7th Grade


Seventh graders at Moses Brown read a variety of poetry, short stories, and novels to deeply consider their collective past and present and the role they play as engaged citizens.  Students bring their passion for fairness and justice to conversations about prejudice and discrimination which they explore through fiction, non-fiction, and contemporary news articles. With engaging literature and productive, respectful critique sessions, at Moses Brown we instill kids with a passion for the English language and a love of books.

Students grow their reading skills by practicing active reading and engaging with the text through journal reflection and class discussion.  Seventh grade English classrooms are lively, helping students engage personally and as part of a community of learners. Each unit of study includes writing projects to support analytical essay writing as well as more creative writing like poetry and monologues.

English class isn’t just reading and writing, however.  We make text come alive with immersive projects that extend what we’ve gleaned from the page, and these frequently connect with studies in other classes.


When they crack open Journey: The Amazing Story of OR-7, seventh graders are simultaneously learning about the ecology of Yellowstone National Park and how it has responded to the reintroduction of wolves. At the same time, in science class they’re learning about the complexity and nuance surrounding that reintroduction, using primary and secondary sources to consider the issue from the perspective of environmentalists, ranchers, tourists, prey animals, and the wolves themselves. And when a Montana rancher takes a few days away from the herd to visit class, they understand just how real his concerns are.
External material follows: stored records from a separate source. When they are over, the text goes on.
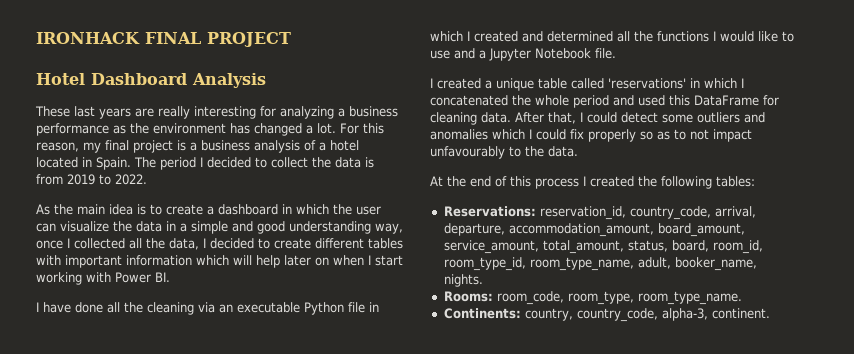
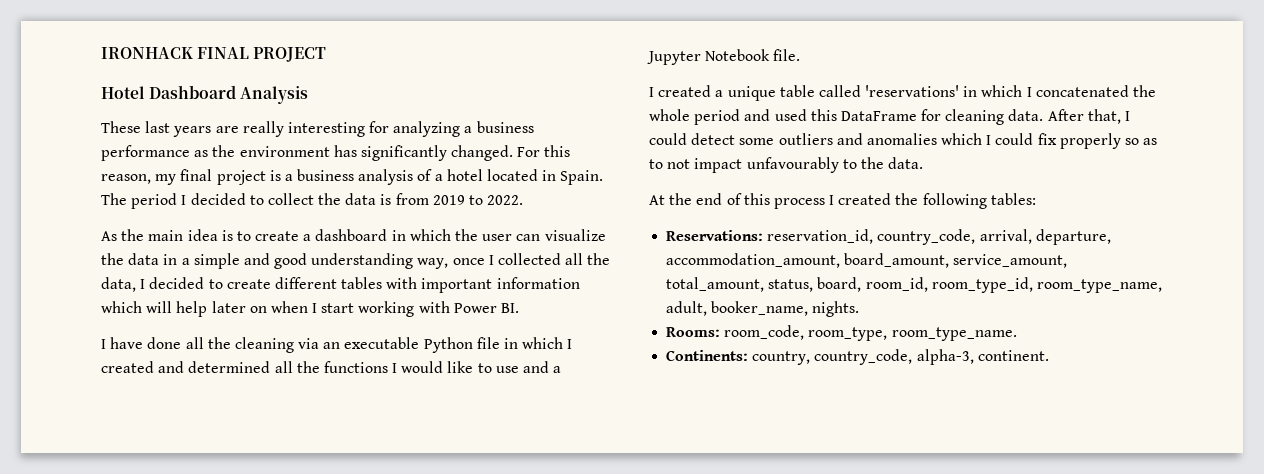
- These last years are really interesting for analyzing a business performance as the environment has changed a lot.
+ These last years are really interesting for analyzing a business performance as the environment has significantly changed.

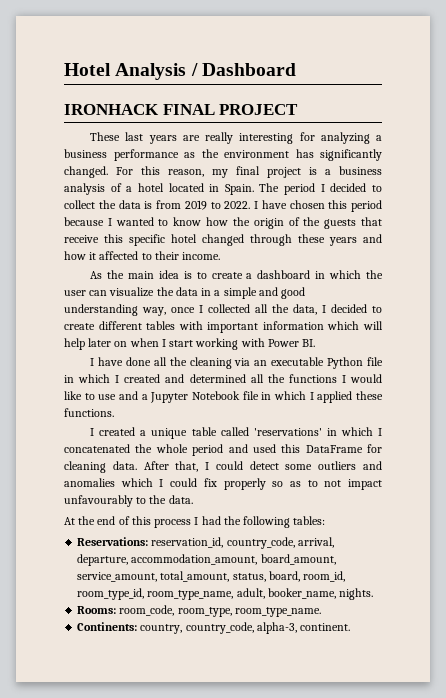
+ Hotel Analysis / Dashboard
- Hotel Dashboard Analysis
+ I have chosen this period because I wanted to know how the origin of the guests that receive this specific hotel changed through these years and how it affected to their income.
- I have done all the cleaning via an executable Python file in which I created and determined all the functions I would like to use and a Jupyter Notebook file.
+ I have done all the cleaning via an executable Python file in which I created and determined all the functions I would like to use and a Jupyter Notebook file in which I applied these functions.
- At the end of this process I created the following tables:
+ At the end of this process I had the following tables:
To Kill A Mockingbird comes alive when the students learn about macroeconomics and market swings in math class, and the cultural forces at work in America during the Great Depression, bringing together issues of wealth, class, and race.  No matter what subject a student feels most passionate about, it becomes an entry point into this multidisciplinary study of a critical moment in American History through the lens of one of our most enduring novels.

The Wolf Project

Students gain a broader perspective

“This project gave us the opportunity to think about the world as a whole and not just about ourselves.” -Dahlia P. ’23


Yulie Lee

Middle School English, Global Awareness/TRIPs Tri-Clerk


Yulie Lee

University of Notre Dame – B.A.

Maureen Nagle

Middle School English, MS English Department Chair, Ethical Leadership Tri-Clerk


Maureen Nagle

Providence College – B.A.
Trinity College of Dublin – M.Phil.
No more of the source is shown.